How to recover M@r1a ransomware encrypted files and remove the virus
Step 1. Restore system into last known good state using system restore
1. Reboot your computer to Safe Mode with Command Prompt:
for Windows 7 / Vista/ XP
- Start → Shutdown → Restart → OK.
- Press F8 key repeatedly until Advanced Boot Options window appears.
- Choose Safe Mode with Command Prompt.
for Windows 8 / 10
- Press Power at Windows login screen.
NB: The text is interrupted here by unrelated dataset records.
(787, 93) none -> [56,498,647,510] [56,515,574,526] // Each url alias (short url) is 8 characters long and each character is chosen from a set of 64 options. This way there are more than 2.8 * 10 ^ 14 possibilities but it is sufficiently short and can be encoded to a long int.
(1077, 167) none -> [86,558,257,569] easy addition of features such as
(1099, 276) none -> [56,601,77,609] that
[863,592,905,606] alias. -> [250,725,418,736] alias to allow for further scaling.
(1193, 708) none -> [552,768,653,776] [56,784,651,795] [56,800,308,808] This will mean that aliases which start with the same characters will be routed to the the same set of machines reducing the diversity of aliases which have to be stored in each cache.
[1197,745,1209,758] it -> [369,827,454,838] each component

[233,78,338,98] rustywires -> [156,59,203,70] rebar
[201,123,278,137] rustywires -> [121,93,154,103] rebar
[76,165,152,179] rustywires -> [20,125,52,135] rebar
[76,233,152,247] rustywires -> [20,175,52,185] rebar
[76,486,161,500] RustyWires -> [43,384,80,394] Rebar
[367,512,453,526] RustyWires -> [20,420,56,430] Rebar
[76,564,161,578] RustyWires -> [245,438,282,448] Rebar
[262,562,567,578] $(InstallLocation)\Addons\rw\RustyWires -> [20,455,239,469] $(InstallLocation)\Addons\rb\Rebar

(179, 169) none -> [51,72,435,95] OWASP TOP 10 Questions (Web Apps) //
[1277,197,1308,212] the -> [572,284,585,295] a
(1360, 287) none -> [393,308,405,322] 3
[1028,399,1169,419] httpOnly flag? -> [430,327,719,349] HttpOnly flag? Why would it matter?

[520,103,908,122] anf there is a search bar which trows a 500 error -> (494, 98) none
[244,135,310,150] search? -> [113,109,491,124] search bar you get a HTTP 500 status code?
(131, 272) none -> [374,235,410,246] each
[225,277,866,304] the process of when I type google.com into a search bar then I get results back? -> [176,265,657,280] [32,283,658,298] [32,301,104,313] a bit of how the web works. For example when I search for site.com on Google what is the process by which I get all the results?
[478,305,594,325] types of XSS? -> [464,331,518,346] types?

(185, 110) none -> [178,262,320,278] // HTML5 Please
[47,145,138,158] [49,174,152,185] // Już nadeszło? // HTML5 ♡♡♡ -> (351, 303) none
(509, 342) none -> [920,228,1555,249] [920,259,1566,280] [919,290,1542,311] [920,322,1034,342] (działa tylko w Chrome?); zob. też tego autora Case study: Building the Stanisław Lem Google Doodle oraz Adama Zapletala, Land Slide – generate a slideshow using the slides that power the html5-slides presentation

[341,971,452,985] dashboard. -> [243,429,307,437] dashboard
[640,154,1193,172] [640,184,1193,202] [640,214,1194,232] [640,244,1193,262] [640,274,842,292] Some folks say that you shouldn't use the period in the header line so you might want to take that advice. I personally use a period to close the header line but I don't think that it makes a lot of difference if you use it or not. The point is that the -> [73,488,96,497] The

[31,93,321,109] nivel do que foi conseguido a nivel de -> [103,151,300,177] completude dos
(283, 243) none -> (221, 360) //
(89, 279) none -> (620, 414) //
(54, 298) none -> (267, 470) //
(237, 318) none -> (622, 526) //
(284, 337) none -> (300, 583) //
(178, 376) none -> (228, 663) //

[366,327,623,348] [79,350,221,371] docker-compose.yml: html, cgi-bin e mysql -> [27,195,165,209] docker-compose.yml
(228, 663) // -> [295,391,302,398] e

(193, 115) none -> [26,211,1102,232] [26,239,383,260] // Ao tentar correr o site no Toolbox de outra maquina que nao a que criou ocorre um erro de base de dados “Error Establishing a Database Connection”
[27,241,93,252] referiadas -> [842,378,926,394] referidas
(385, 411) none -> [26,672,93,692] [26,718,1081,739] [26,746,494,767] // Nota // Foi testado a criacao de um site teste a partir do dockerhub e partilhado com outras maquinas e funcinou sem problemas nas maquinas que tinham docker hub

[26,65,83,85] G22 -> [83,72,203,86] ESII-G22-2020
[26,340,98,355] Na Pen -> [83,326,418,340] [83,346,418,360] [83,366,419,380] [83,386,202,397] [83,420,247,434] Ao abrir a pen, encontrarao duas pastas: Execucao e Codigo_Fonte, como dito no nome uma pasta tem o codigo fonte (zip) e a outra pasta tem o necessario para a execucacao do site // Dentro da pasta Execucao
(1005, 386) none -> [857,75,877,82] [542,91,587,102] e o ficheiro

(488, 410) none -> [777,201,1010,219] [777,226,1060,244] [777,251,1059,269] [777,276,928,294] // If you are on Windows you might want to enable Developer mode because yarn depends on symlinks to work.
Then press and hold Shift key and click Restart.
- Choose Troubleshoot → Advanced Options → Startup Settings and click Restart.
- When it loads, select Enable Safe Mode with Command Prompt from the list of Startup Settings.
2.Restore System files and settings.
- When Command Prompt mode loads, enter cd restore and press Enter.
- Then enter rstrui.exe and press Enter again.
- Click “Next” in the windows that appeared.
- Select one of the Restore Points that are available before M@r1a ransomware has infiltrated to your system and then click “Next”.
- To start System restore click “Yes”.
Step 2. Complete removal of M@r1a ransomware
After restoring your system, it is recommended to scan your computer with an anti-malware program, like Spyhunter and remove all malicious files related to M@r1a ransomware. You can check other tools here.Step 3. Restore M@r1a ransomware affected files using Shadow Volume Copies
If you do not use System Restore option on your operating system, there is a chance to use shadow copy snapshots. They store copies of your files that point of time when the system restore snapshot was created. Usually M@r1a ransomware tries to delete all possible Shadow Volume Copies, so this methods may not work on all computers. However, it may fail to do so. Shadow Volume Copies are only available with Windows XP Service Pack 2, Windows Vista, Windows 7, and Windows 8. There are two ways to retrieve your files via Shadow Volume Copy. You can do it using native Windows Previous Versions or via Shadow Explorer. a) Native Windows Previous Versions Right-click on an encrypted file and select Properties → Previous versions tab. Now you will see all available copies of that particular file and the time when it was stored in a Shadow Volume Copy. Choose the version of the file you want to retrieve and click Copy if you want to save it to some directory of your own, or Restore if you want to replace existing, encrypted file. If you want to see the content of file first, just click Open.b) Shadow Explorer It is a program that can be found online for free. You can download either a full or a portable version of Shadow Explorer. Open the program. On the left top corner select the drive where the file you are looking for is a stored. You will see all folders on that drive. To retrieve a whole folder, right-click on it and select “Export”. Then choose where you want it to be stored.
Step 4. Use Data Recovery programs to recover M@r1a ransomware encrypted files
There are several data recovery programs that might recover encrypted files as well. This does not work in all cases but you can try this:- We suggest using another PC and connect the infected hard drive as slave. It is still possible to do this on infected PC though.
- Download a data recovery program.
- Install and scan for recently deleted files.